May 12, 2021

Maori News & Indigenous Views

Whaanau Ora Heralds a New Era (Tukoroirangi Morgan)

4 min read

It is my fervent desire and belief that the launch of Whaanau Ora in this country will come to be viewed by history as one of the great milestones in modern Maaori social and economic transformation. I applaud the tenacity and vigour of the Maaori Party in bringing this policy to life.

For the 25 providers who have been selected the hard mahi (work) now begins. I do not think that it is overly dramatic to state that the hopes and aspirations of a nation Maaori and Paakeha rest on our collective shoulders. For Waikato-Tainui in particular, Whaanau Ora is particularly poignant. Certainly we do not regard it as a new policy. To us it is something far more significant. It marks the culmination of a decades-long struggle by Waikato-Tainui to be recognised, and acknowledged as the rightful and appropriate partner in the provision of whaanau-focused social services to all who live in our rohe (tribal area).

We have waited a long time. Almost 100 years ago in October 1918 the influenza pandemic that killed 20 million people worldwide descended upon New Zealand. Maaori communities were devastated. Official estimates put Maaori death rates at nearly five times that of Paakeha, but the actual death toll was far higher in the Waikato there were no Medical Officers. No help at all. We had to help ourselves. The pandemic, noted historian Michael King almost annihilated whole settlements and its effects were intensified by the fact that the greatest number of deaths were in the 20-40 age group. When it was over, whole communities were left without mothers, fathers, wage earners and leaders.

In the absence of any State support, Te Puea, a grand child of Kiingi Tawhiao took in over 100 orphans. She made the whole community responsible for them, taking some into her own home and placing others with surviving adults. She made a point of seeing each of them every day, supervised their mealtimes and took on the responsibility for their education and welfare. These children, bearing some of the most illustrious family names of Waikato-Tainui would later become the nucleus of the workforce responsible for turning a patch of Ngaaruawaahia swampland into Turangawaewae Marae, the focus of a resurgent Kiingitanga. That is the kaupapa of Whaanau Ora: Iwi solutions to State neglect and indifference.

Whaanau Ora is more than just a policy. It has to be more than just a funding commitment. And it must be about more than a framework for implementation. It is all those things, and something much more important: A belief in ourselves and a new level of maturity in the evolution of the partnership between Maaori and the Crown.

Whaanau Ora is where the buck stops, and hope for a new era begins. Because as Sir Robert Mahuta stated plainly in The Tainui Report (1983) decades of neglect have clearly had their toll on the Maaori…[and] as a result Maaori have become the victim of a history, in which they have not been active participators in determining their direction. They have witnessed history, other peoples history, roll over them and determine their fate. For Sir Robert, arguing for a strategy for change, the best policies and programmes are those that reflect and meet local needs and for this to be achieved there will need to be local community involvement and control. Twenty seven years have since passed. I know he would be pleased that this day has finally arrived.

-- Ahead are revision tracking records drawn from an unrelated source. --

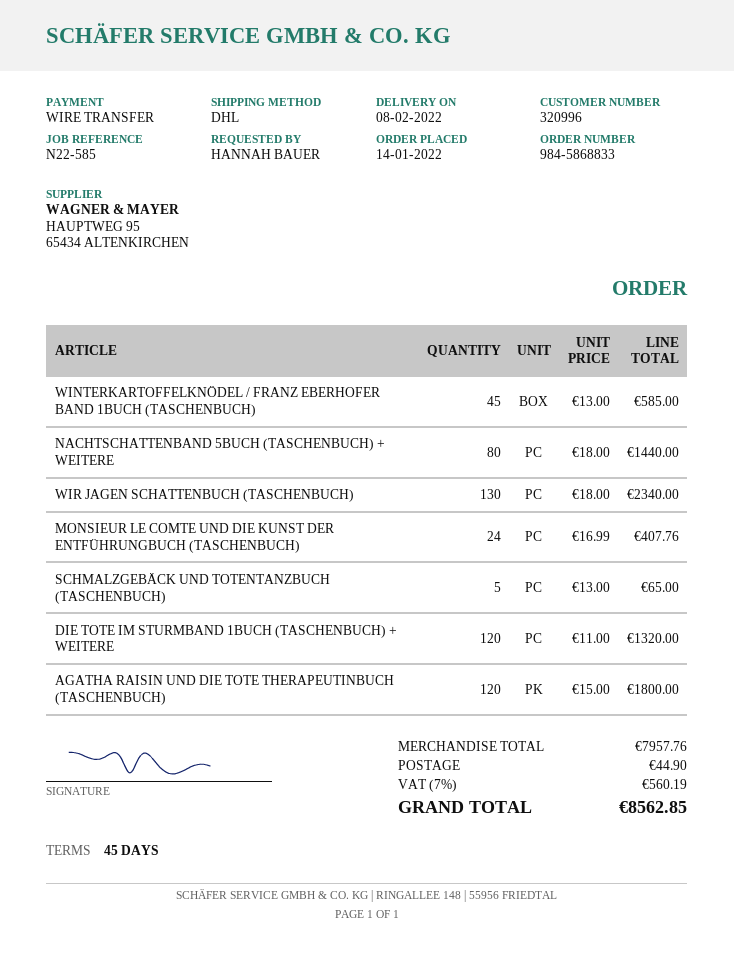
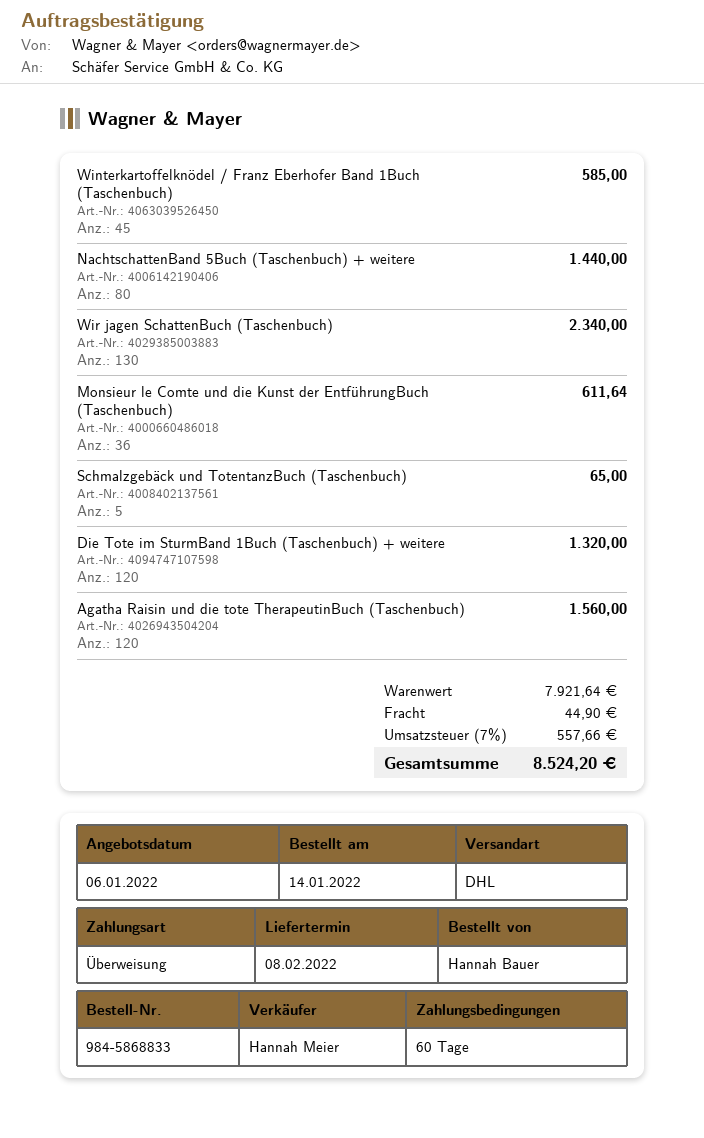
payment terms: 45 days -> 60 days
MONSIEUR LE COMTE UND DIE KUNST DER ENTFÜHRUNGBUCH (TASCHENBUCH): 24 for 407.76 -> 36 for 611.64
AGATHA RAISIN UND DIE TOTE THERAPEUTINBUCH (TASCHENBUCH): 120 for 1800.00 -> 120 for 1560.00
subtotal: 7957.76 -> 7921.64
tax: 7% = 560.19 -> 7% = 557.66
total: 8562.85 -> 8524.20

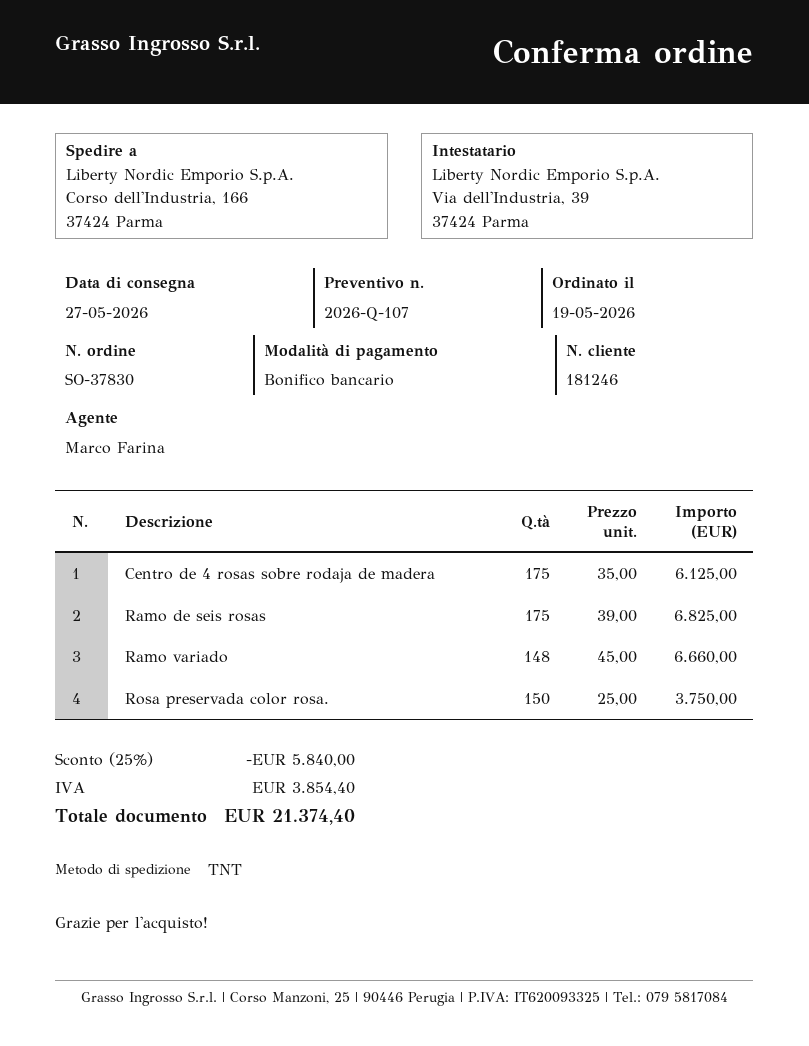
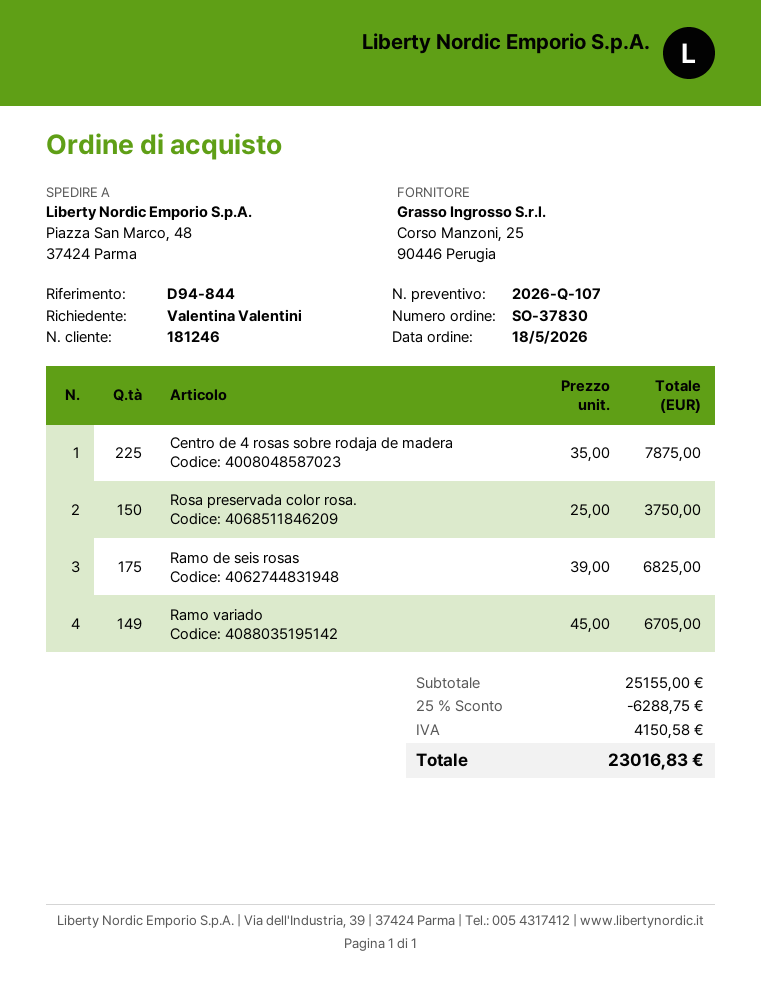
order date: 2026-05-19 -> 2026-05-18
ship to: Corso dell'Industria, 166, 37424 Parma -> Piazza San Marco, 48, 37424 Parma
Centro de 4 rosas sobre rodaja de madera: 175 x 35.00 = 6125.00 -> 225 x 35.00 = 7875.00
Ramo variado: 148 x 45.00 = 6660.00 -> 149 x 45.00 = 6705.00
discount: 25% = 5840.00 -> 25% = 6288.75
tax: 3854.40 -> 4150.58
total: 21374.40 -> 23016.83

Last month Social Development Minister Hon. Paula Bennett issued a challenge to Iwi, to act upon the appalling child abuse statistics that plague our communities. The plight of these children was, in the Ministers words our nations shame. I want to return to history for a moment. In 1772 before colonisation Frenchman Crozet was part of an expedition led by Marion de Fresne that spent three months in New Zealand. They noted the women seemed to be good mothers and showed affection for their offspring…The men were also very fond of and kind to their children. They observed that Maaori domestic life was relatively free of casual violence, children were rarely hit and any harm to them was likely to provoke raids from kinsfolk.

Viewed from this perspective, child abuse and domestic violence is not ‘New Zealand’s ugly secret. The 11,000 Maaori children (out of 21,000 annual abuse cases) represent the grinding, everyday reality of any indigenous population that suffers alienation from their lands and the destruction of their chance for a prosperous economic future. When a people lose their whenua they lose more than a patch of dirt. They lose their sense of self. They lose their self-esteem. And as they lose control over their destinies, they lose self-control.

Whaanau Ora provides us with hope that we have seen an end to the piecemeal, tokenistic approaches of the past an acknowledgment that ad hoc, underfunded, under-resourced responses hamstrung by silo mentalities and patch protection do not, have not and can never work.

Whaanau Ora gives us hope for the future. Give Maaori back control over their futures and I firmly believe that we’ll see improvements across the board in health, education, housing, and family violence.

In closing, I want to make one final point. Whaanau Ora is not solely about Maaori. Its benefits will be reaped by all New Zealanders. The vision of Waikato-Tainui is inclusive. As we have been kaitiaki (guardians) for the Kiingitanga for over 150 years, so shall we become kaitiaki for all who choose to live within our boundaries.